Chronique

Maya Dunietz

Thank You Tree

Maya Dunietz (p), Barak Mori (b), Amir Bresler (d)

Label / Distribution : Raw Tapes

Le retour du trio de la pianiste israélienne Maya Dunietz ne devrait pas passer inaperçu. Deux ans seulement après l’excellent Free The Dolphin, avec de nombreux concerts entre-temps, le trio s’est installé dans une routine qui n’a rien d’un train-train quotidien. Il s’agit plutôt de toujours prendre et donner du plaisir avec la musique. La musicienne compose une partie du répertoire et le trio présente deux plages d’improvisation, des Aventures. Leur musique est toujours aussi délicate et aérée, avec des changements de rythme et de tempo réguliers, des tables renversées à tout moment et toujours ce sens du moins pour faire plus.
L’héritage du jazz historique est toujours présent dans les fulgurances stride ou swing du piano qui aussitôt se transforment en fugace modernité. L’approche mélodique est toujours surnageante et prime sur le reste : ce sont de petits lieder, des bonbons acidulés.

Il faut aussi noter l’originalité de la narration, parfois décousue, surprenante, avec des moments de presque silence, lents, puis des cascades en tutti. Maya Dunietz qui, par ailleurs, compose pour des orchestres, joue en trio avec des improvisateurs comme John Edwards et Steve Noble ou en duo électro Perpetum Disco avec Ram Gabay. Elle accorde une grande attention à la sonorité, à la résonance et plus encore, au sens des sons plutôt qu’à leur fonction dans la musique. C’est flagrant dans « Sad In The Morning Bird Song Adventures Pt1 » où la narration semble hachée, bancale, comme si on écoutait un disque en dentelle de vinyle.

C’est d’ailleurs dans cet esprit qu’elle arrange - pour un ensemble de vents et percussions invité sur le disque (dont le trompettiste Avishai Cohen et le tubiste Yuval Zolotov) - trois interventions, et cette cavalcade enjouée sur « New Day Rag ». Encore une marque de l’histoire du jazz.
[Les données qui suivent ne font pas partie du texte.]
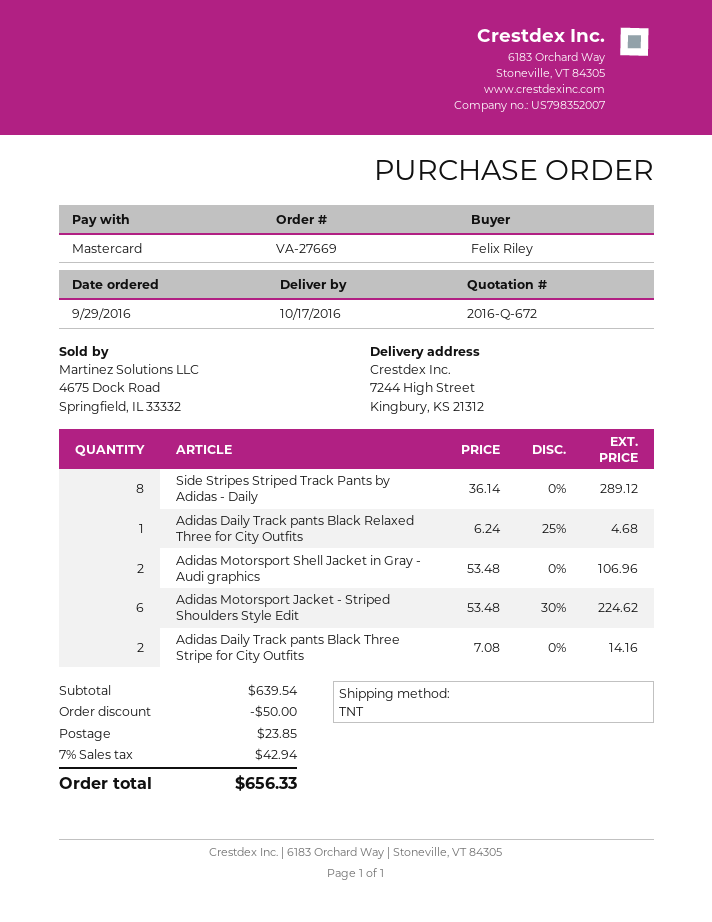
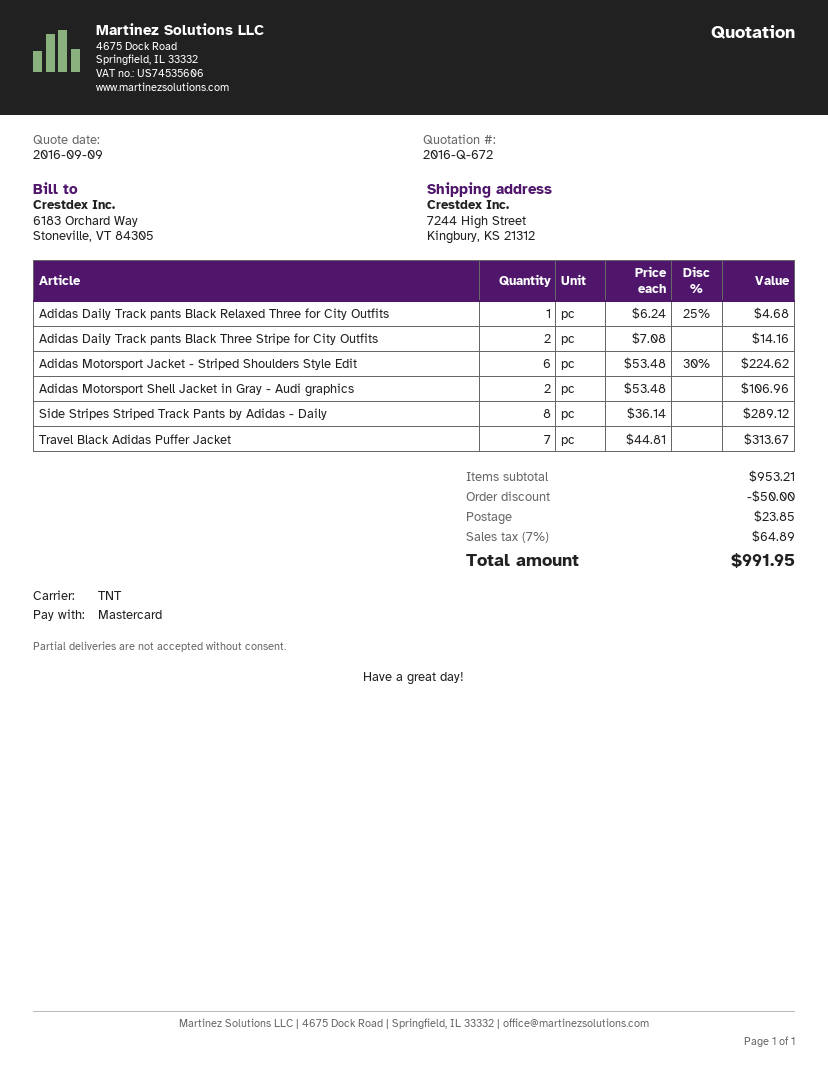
Travel Black Adidas Puffer Jacket: none -> 7 x 44.81 = 313.67
subtotal: 639.54 -> 953.21
tax: 7% = 42.94 -> 7% = 64.89
total: 656.33 -> 991.95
La petite perle se trouve dans la reprise de « Love Me Tender », une version qu’elle joue sur scène depuis longtemps et qui se dévoile au fur et à mesure, le thème étant joué en fanfare par les vents et la mélodie assurée au tuba. Maya Dunietz explique dans cet entretien les raisons de son attachement à cette bluette si connue.
Ce disque emporte avec lui quelques secrets, volant au passage - à son écoute - les pensées dans lesquelles on est plongé. Et les trente dernières secondes sonnent le glas.